▶ **What to do**:
Take the whole listing and reproduce it exactly, pictures excepted.

+++ Source data

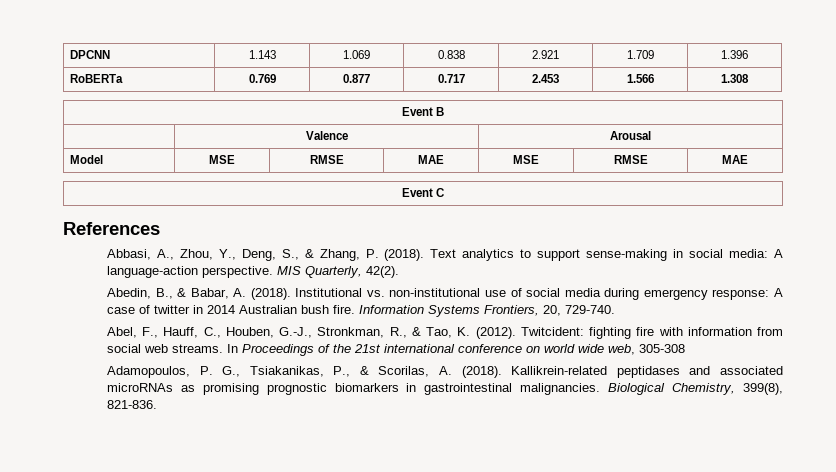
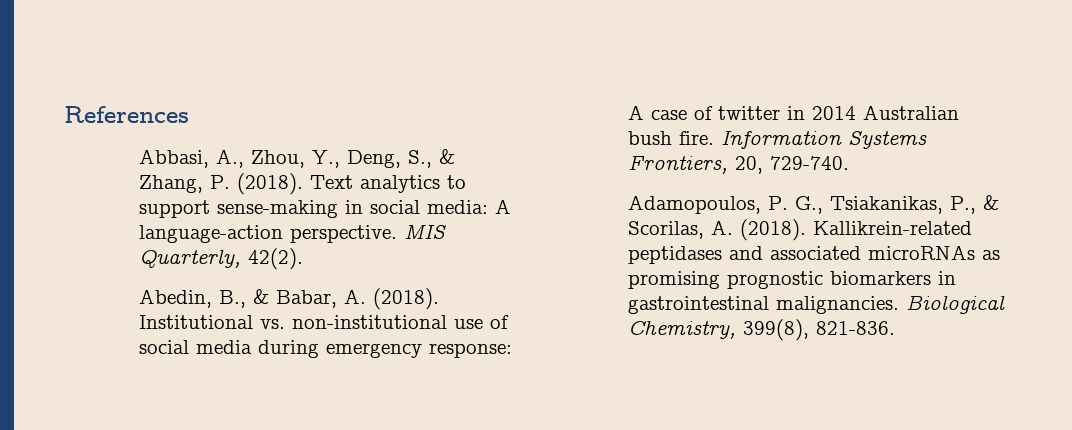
- DPCNN | 1.143 | 1.069 | 0.838 | 2.921 | 1.709 | 1.396
- RoBERTa | 0.769 | 0.877 | 0.717 | 2.453 | 1.566 | 1.308
- Event B
- | Valence | Arousal
- Model | MSE | RMSE | MAE | MSE | RMSE | MAE
- Event C
- Abel, F., Hauff, C., Houben, G.-J., Stronkman, R., & Tao, K. (2012). Twitcident: fighting fire with information from social web streams. In Proceedings of the 21st international conference on world wide web, 305-308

++++++

▶ **Result**:
- DPCNN | 1.143 | 1.069 | 0.838 | 2.921 | 1.709 | 1.396
- RoBERTa | 0.769 | 0.877 | 0.717 | 2.453 | 1.566 | 1.308
- Event B
- | Valence | Arousal
- Model | MSE | RMSE | MAE | MSE | RMSE | MAE
- Event C
- Abel, F., Hauff, C., Houben, G.-J., Stronkman, R., & Tao, K. (2012). Twitcident: fighting fire with information from social web streams. In Proceedings of the 21st international conference on world wide web, 305-308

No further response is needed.